Hans Klement stellte das Leistungsspektrum seiner Planquadrat Projekt GmbH in Bad Cannstatt vor. Seine Schwerpunkte sind, neben klassischen Architektenaufgaben, Bauträgerleistungen im Geschosswohnungsbau – sowohl im Neubau als auch bei denkmalgeschützten Objekten – sowie die Projektentwicklung. Eindrücklichstes Beispiel war die Entwicklung eines Hochbunkers zu fünf „bombensicheren“ Wohnungen in fantastischer Aussichtslage inmitten von Weinbergen. Zu seiner Motivation befragt, skizziert Klement die typische Situation des freien Architekten:
Ein verbal überzeugender Auftraggeber, Projektentwickler oder Investor kommt mit einer großen Vision, der Architekt stützt sich voll Enthusiasmus in die Arbeit und „wenn’s klappt dann brummt’s – oft aber auch nicht“. Nach diesen Erfahrungen habe er erkannt, mit Eigeninitiative, wachem Auge, Kontakt- und Verhandlungsfreude, Mut, Flexibilität im Denken, Tatkraft und auch ohne Eigenkapital einsetzen zu müssen, könne man als Architekt solche Aufgaben in eigener Federführung stemmen.
Diesem Resümee konnte sich Professor Mark Phillips, Vorsitzender des Arbeitskreises der baugewerblich tätigen Architekten der Architektenkammer, nur anschließen.

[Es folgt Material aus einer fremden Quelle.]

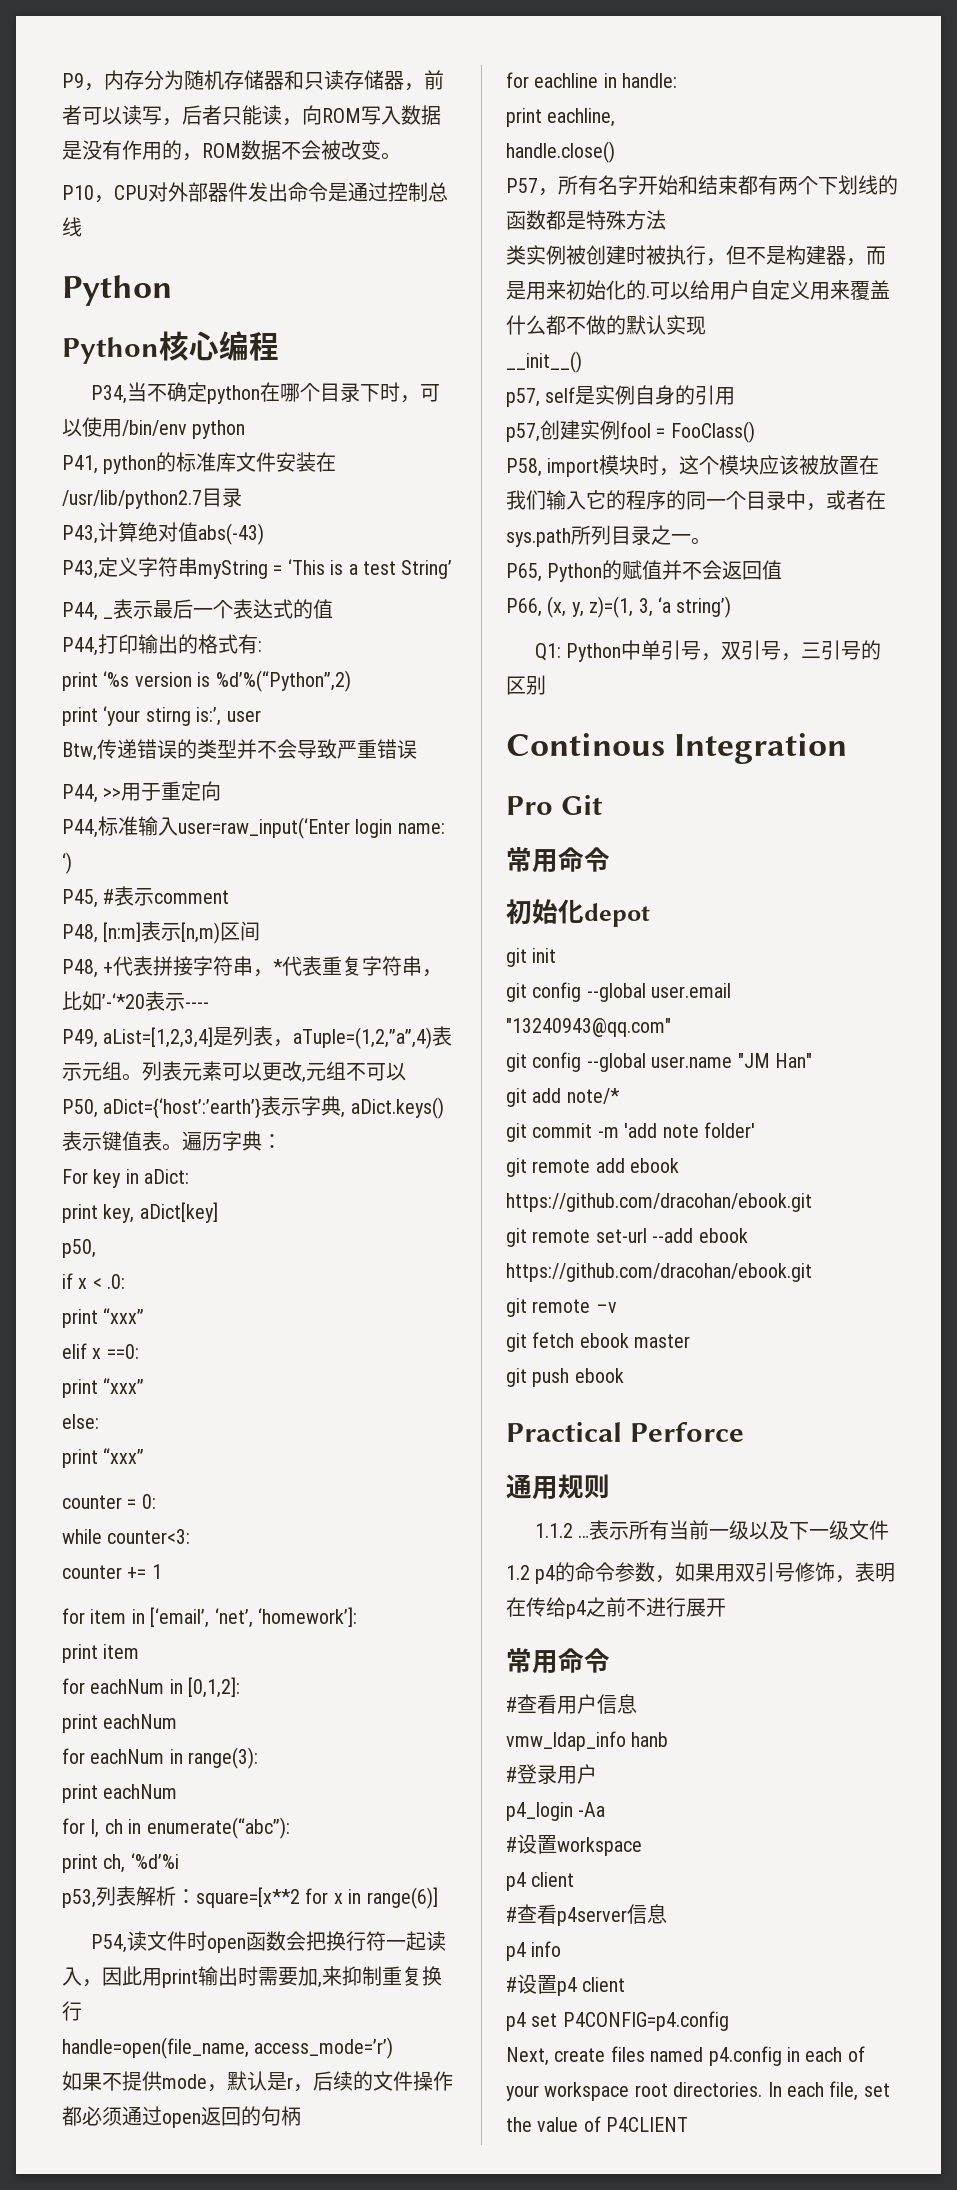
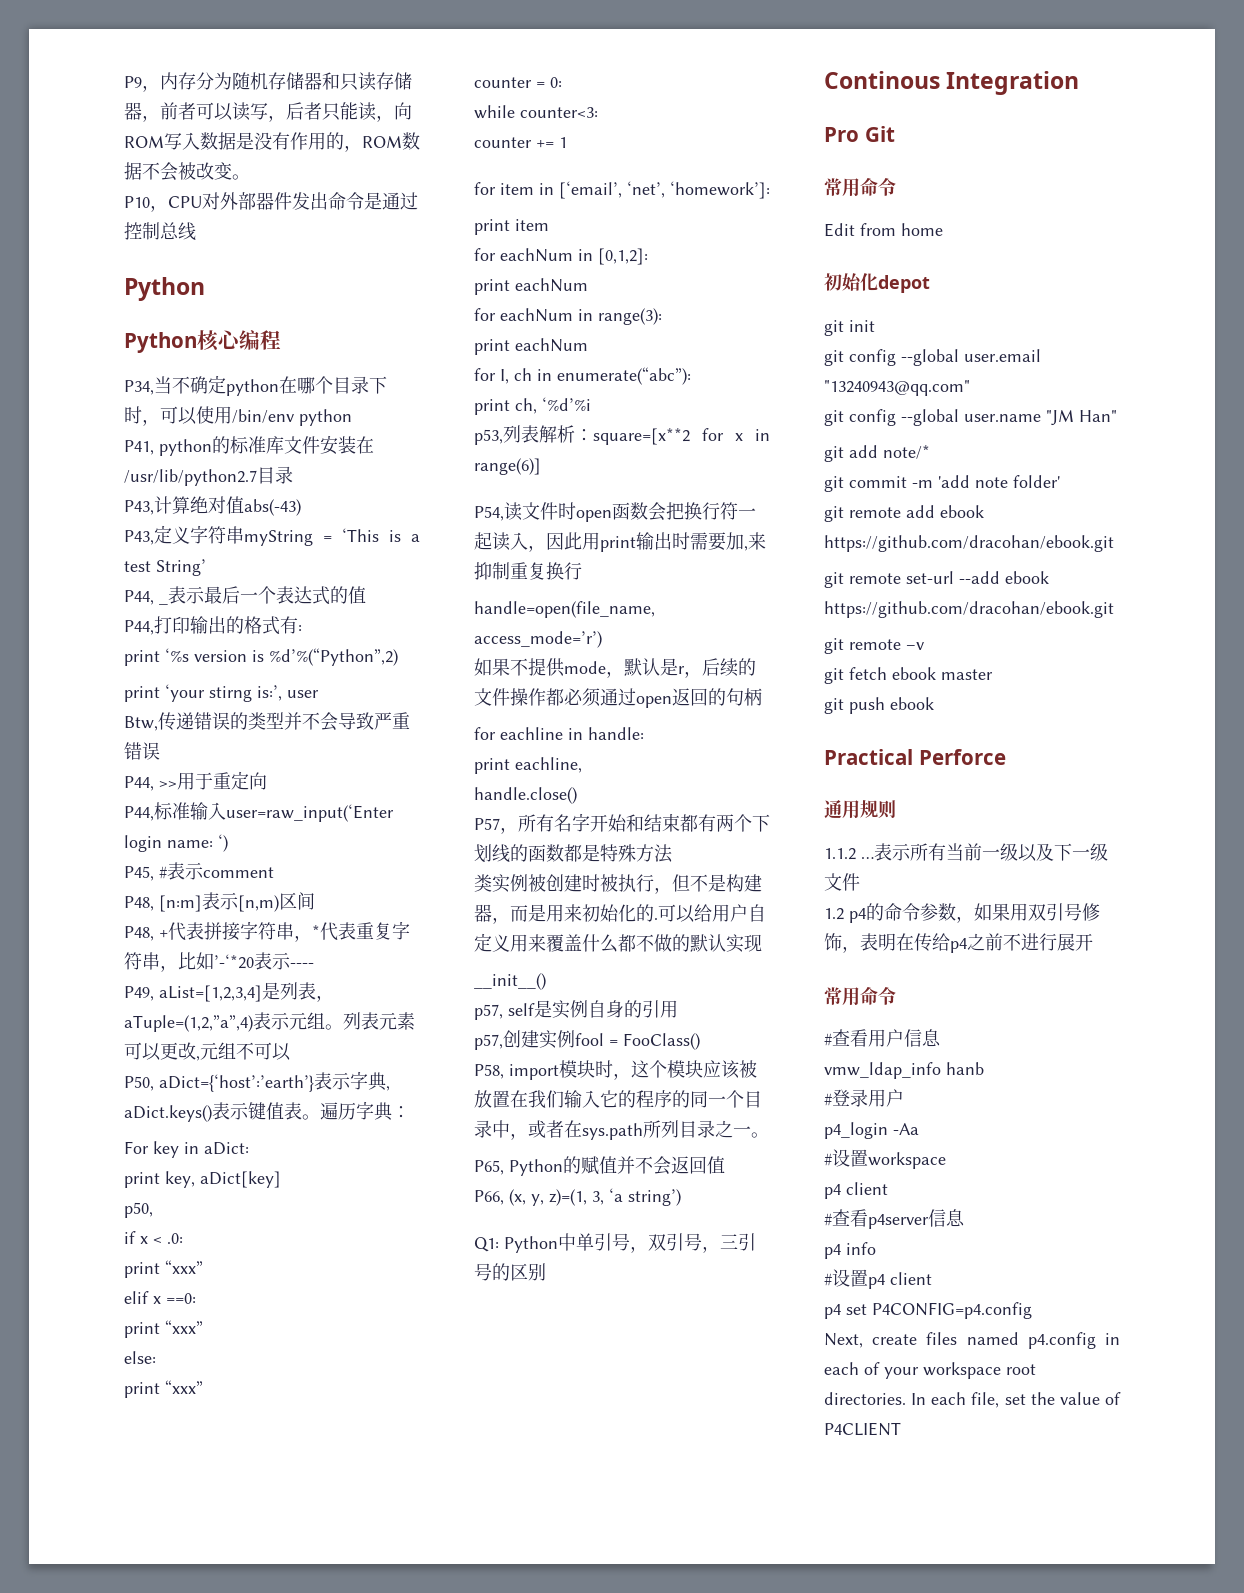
+ Edit from home

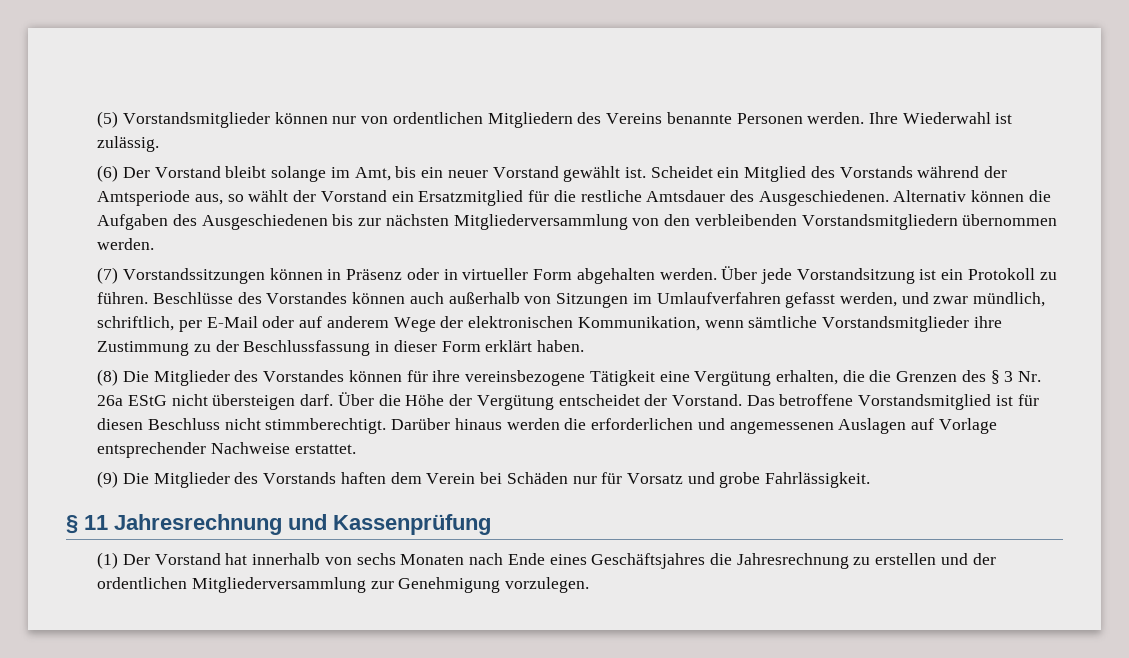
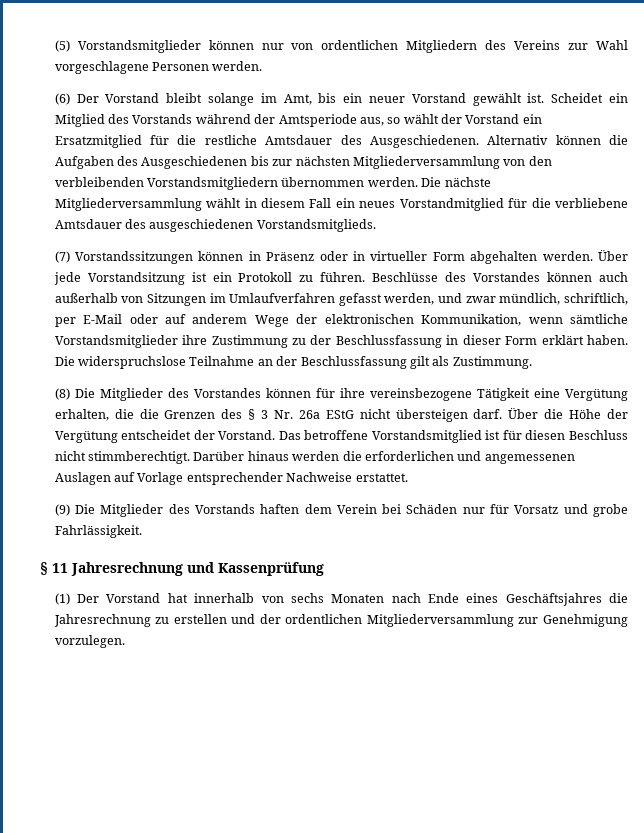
- (5) Vorstandsmitglieder können nur von ordentlichen Mitgliedern des Vereins benannte Personen werden. Ihre Wiederwahl ist zulässig.
+ (5) Vorstandsmitglieder können nur von ordentlichen Mitgliedern des Vereins zur Wahl vorgeschlagene Personen werden.
+ Die nächste Mitgliederversammlung wählt in diesem Fall ein neues Vorstandmitglied für die verbliebene Amtsdauer des ausgeschiedenen Vorstandsmitglieds.
+ Die widerspruchslose Teilnahme an der Beschlussfassung gilt als Zustimmung.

Die aufgezeigten Beispiele der vier Referenten hätten eindrucksvoll gezeigt, dass sowohl große als auch durchaus auch kleinere Architekturbüros erfolgreich baugewerblich tätig sein können. Dass alle Büros neben der baugewerblichen Betätigung auch klassisch – treuhänderisch – unterwegs seien, zeige beide Tätigkeitsbereiche gemeinsam als Säulen einer stabilen Büroentwicklung und oft, so seine Erkenntnis des Abends, seien die baugewerblichen Kollegen mit ihren eigenen Projekten „freier“ als der eingetragene freie Architekt.